BMC Medical Ethics
(Accessed 27 May 2017)
Written versus verbal consent: a qualitative study of stakeholder views of consent procedures used at the time of recruitment into a peripartum trial conducted in an emergency setting
Lawton, N. Hallowell, C. Snowdon, J. E. Norman, K. Carruthers and F. C. Denison
BMC Medical Ethics 2017 18:36
Published on: 24 May 2017
Obtaining prospective written consent from women to participate in trials when they are experiencing an obstetric emergency is challenging. Alternative consent pathways, such as gaining verbal consent at enrolment followed, later, by obtaining written consent, have been advocated by some clinicians and bioethicists but have received little empirical attention. We explored women’s and staff views about the consent procedures used during the internal pilot of a trial (GOT-IT), where the protocol permitted staff to gain verbal consent at recruitment.

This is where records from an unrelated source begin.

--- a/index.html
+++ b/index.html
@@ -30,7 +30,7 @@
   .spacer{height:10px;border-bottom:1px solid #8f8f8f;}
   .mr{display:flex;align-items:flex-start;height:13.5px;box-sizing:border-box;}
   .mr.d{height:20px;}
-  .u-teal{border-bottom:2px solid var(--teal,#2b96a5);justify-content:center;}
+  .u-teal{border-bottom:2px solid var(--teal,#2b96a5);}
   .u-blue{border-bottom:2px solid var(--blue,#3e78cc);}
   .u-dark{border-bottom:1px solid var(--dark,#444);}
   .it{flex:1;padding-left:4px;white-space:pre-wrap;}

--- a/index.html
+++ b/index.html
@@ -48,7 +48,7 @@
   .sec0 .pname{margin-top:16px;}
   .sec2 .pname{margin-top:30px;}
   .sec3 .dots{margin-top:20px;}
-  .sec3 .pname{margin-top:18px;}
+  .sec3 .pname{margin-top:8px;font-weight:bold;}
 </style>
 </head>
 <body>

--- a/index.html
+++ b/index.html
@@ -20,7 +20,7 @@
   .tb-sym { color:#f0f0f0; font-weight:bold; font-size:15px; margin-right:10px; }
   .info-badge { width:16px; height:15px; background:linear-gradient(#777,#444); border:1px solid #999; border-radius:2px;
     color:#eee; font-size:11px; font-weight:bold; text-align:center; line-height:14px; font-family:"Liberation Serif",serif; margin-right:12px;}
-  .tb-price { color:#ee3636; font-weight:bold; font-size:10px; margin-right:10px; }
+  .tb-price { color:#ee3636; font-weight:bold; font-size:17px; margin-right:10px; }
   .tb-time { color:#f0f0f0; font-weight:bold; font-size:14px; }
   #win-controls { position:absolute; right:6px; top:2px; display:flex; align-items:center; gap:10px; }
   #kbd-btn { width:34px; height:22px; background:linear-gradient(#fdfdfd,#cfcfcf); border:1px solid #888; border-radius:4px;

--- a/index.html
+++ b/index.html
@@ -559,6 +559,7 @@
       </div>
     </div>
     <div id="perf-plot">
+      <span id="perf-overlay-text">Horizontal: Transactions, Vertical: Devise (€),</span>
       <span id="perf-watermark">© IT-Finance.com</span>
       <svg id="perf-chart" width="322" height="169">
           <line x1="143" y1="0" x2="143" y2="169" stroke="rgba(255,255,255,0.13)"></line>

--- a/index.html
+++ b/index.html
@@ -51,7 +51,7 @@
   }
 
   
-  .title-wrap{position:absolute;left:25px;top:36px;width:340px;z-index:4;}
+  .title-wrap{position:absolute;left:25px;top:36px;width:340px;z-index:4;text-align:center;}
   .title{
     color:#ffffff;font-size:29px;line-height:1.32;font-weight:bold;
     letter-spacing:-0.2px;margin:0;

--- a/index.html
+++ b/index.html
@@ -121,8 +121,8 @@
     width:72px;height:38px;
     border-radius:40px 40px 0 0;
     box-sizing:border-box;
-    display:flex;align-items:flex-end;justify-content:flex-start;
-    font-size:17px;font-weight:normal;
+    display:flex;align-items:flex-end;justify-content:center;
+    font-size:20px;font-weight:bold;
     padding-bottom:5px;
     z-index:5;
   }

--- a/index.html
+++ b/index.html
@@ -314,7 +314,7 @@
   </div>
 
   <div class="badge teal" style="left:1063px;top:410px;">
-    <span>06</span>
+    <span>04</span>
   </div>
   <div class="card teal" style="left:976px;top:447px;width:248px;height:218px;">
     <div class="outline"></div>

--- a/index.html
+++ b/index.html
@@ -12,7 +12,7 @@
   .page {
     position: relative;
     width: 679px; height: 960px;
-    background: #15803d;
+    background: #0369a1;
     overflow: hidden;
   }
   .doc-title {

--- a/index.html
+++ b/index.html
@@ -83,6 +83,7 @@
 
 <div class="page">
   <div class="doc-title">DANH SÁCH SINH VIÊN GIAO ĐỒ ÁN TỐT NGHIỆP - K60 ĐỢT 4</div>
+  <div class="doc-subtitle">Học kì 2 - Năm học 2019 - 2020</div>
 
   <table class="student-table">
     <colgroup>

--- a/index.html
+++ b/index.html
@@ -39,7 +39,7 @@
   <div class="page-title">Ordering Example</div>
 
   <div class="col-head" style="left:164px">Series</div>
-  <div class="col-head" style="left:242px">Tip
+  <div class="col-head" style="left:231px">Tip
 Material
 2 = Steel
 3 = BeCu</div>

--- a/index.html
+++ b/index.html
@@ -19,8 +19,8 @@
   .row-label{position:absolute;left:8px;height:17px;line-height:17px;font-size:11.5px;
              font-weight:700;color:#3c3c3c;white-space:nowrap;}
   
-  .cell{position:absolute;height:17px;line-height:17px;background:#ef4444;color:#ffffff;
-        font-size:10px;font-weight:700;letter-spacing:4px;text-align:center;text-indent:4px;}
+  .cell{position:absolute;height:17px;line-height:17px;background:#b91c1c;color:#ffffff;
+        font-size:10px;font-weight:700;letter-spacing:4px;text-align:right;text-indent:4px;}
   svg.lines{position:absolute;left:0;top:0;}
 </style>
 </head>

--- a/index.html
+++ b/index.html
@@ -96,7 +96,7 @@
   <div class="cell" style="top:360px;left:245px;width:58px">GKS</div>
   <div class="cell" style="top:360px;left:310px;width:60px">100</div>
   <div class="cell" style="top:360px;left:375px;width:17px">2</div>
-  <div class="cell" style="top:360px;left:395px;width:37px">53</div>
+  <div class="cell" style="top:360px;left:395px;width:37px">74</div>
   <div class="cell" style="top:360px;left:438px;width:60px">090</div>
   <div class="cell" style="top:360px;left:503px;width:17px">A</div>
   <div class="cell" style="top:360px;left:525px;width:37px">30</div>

Interviews with staff (n = 27) and participating women (n = 22). Data were analysed thematically and interviews were cross-compared to identify differences and similarities in participants’ views about the consent procedures used.
Women and some staff highlighted benefits to obtaining verbal consent at trial enrolment, including expediting recruitment and reducing the burden on those left exhausted by their births. However, most staff with direct responsibility for taking consent expressed extreme reluctance to proceed with enrolment until they had obtained written consent, despite being comfortable using verbal procedures in their clinical practice. To account for this resistance, staff drew a strong distinction between research and clinical care and suggested that a higher level of consent was needed when recruiting into trials. In doing so, staff emphasised the need to engage women in reflexive decision-making and highlighted the role that completing the consent form could play in enabling and evidencing this process. While most staff cited their ethical responsibilities to women, they also voiced concerns that the absence of a signed consent form at recruitment could expose them to greater risk of litigation were an individual to experience a complication during the trial. Inexperience of recruiting into peripartum trials and limited availability of staff trained to take consent also reinforced preferences for obtaining written consent at recruitment.
While alternative consent pathways have an important role to play in advancing emergency medicine research, and may be appreciated by potential recruits, they may give rise to unintended ethical and logistical challenges for staff. Staff would benefit from training and support to increase their confidence and willingness to recruit into trials using alternative consent pathways.